【Economic Perspectives】Comment on US 2Q19 GDP growth – Trade disputes take toll while consumption remains solid

Summary. As US economic expansion has become the longest in modern history, its growth rate decelerated to 2.1% annualized in 2Q19, largely fueled by the strong personal consumption and government spending which offset the drag of exports, inventory and fixed investment.

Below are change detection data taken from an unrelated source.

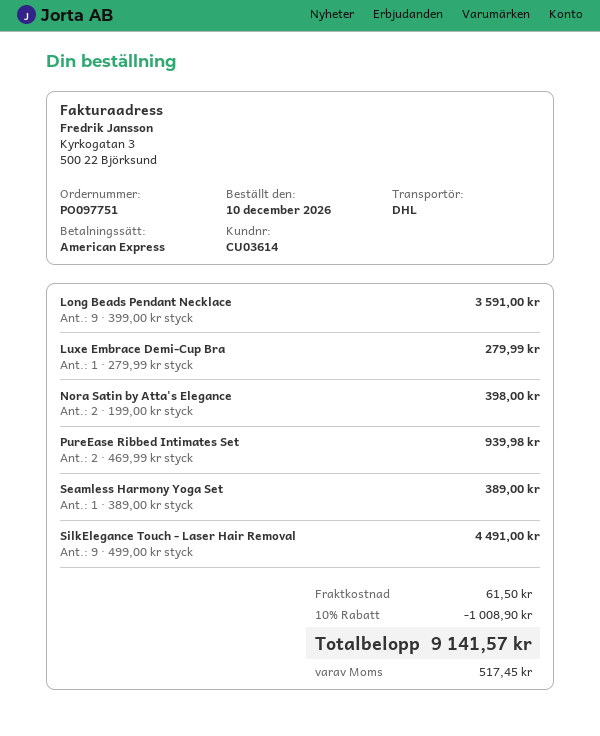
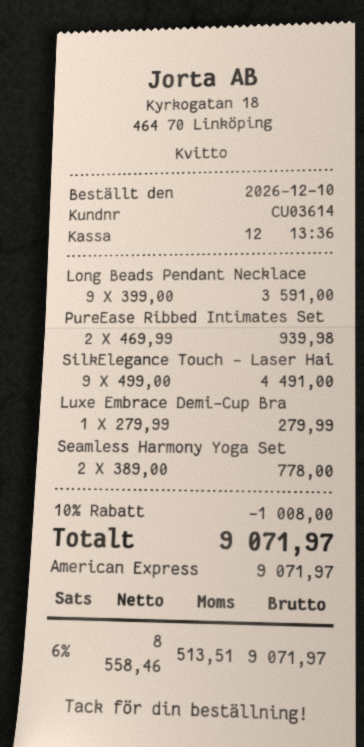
Nora Satin by Atta's Elegance: 2 x 199.00 = 398.00 -> none
Seamless Harmony Yoga Set: 1 x 389.00 = 389.00 -> 2 x 389.00 = 778.00
discount: 10% = 1008.90 -> 10% = 1008.00
shipping: 61.50 -> none
tax: 517.45 -> 513.51
total: 9141.57 -> 9071.97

Although US economy is growing steadily, Fed likely will still cut rates 25bp on 31 Jul.

 

  • US economy expanded at consensus-topping 2.1% in 2Q19. Growth rate for US economy decelerated to annualized 2.1% (first estimate) as against 1Q19’s final reading of 3.1%, but beat consensus estimate of 1.8% and Atlanta Fed’s latest estimate of 1.3%. Solid personal consumption and unexpected strength of government spending delivered US economy from further deceleration, while inventory, exports and fixed investment provided the expected drag on GDP. Growth averaged 2.6% annualized in 1H19, well above Congressional Budget Office’s 2.1% estimate of potential.

  

  • US domestic demand was much stronger than the headline suggests. As the biggest part of the economy, personal consumption accounted for 68.0% of US GDP and PCE growth has printed at 4.3% in 2Q19, definitely a positive surprise. Particularly, spending on durable goods surged by nearly 13%, the strongest growth rate in five years. Expenditure on non-durable goods climbed 6.0% and spending on services also grew at a solid rate of 2.5%. 2Q19 data show that US consumer sector still stays in a good place and will continue to be the growth stalwart in coming quarters. After the partial government shutdown in 4Q18 and 1Q19, government spending rebounded significantly and offered the biggest boost in a decade, but it is expected to slow down in 2H19. Overall, final domestic demand was up 3.5% in 2Q19, after a soft 1.8% in 1Q19.

  

  • Global slowdown and trade uncertainties are causing the softness on export and investment sides. Net exports and private domestic investment in sum subtracted 1.65ppt from the overall growth in 2Q19. Real exports drop 5.2%, reflecting slower growth in other regions of the world as well as the trade war impacts.

  

  • Forecast: As US economic expansion has become the longest in modern history, it is cooling as fiscal stimulus fade and global economy decelerates. 2018 GDP growth has also revised down from 3% to 2.5%, missing Trump’s goal. That said, the prolonged expansion cycle is likely to continue and growth around 2% is achievable in 3Q19 if trade war does not escalate.

  

  • Solid data argue against aggressive rate cuts. We believe 2Q19 GDP data has few implications on Fed’s July moves because a possible 25bp rate cut is mainly a precautionary step, or could be seen as a reversal of Dec 2018 hike, in our view. Meanwhile, solid economic growth provides little justification for aggressive easing policies. Fed seems more concerned about trade and geopolitical uncertainties instead of the solid economy, so it is likely to cut already low rates by up to 50bp in 2H19, running risks of fueling asset bubbles as well. US stocks may stay high in the near term with support from Fed expectation while economic data continue to be strong. As too many rate cuts have been priced in, market should be cautious of correction risk if Fed will not be much dovish as expected.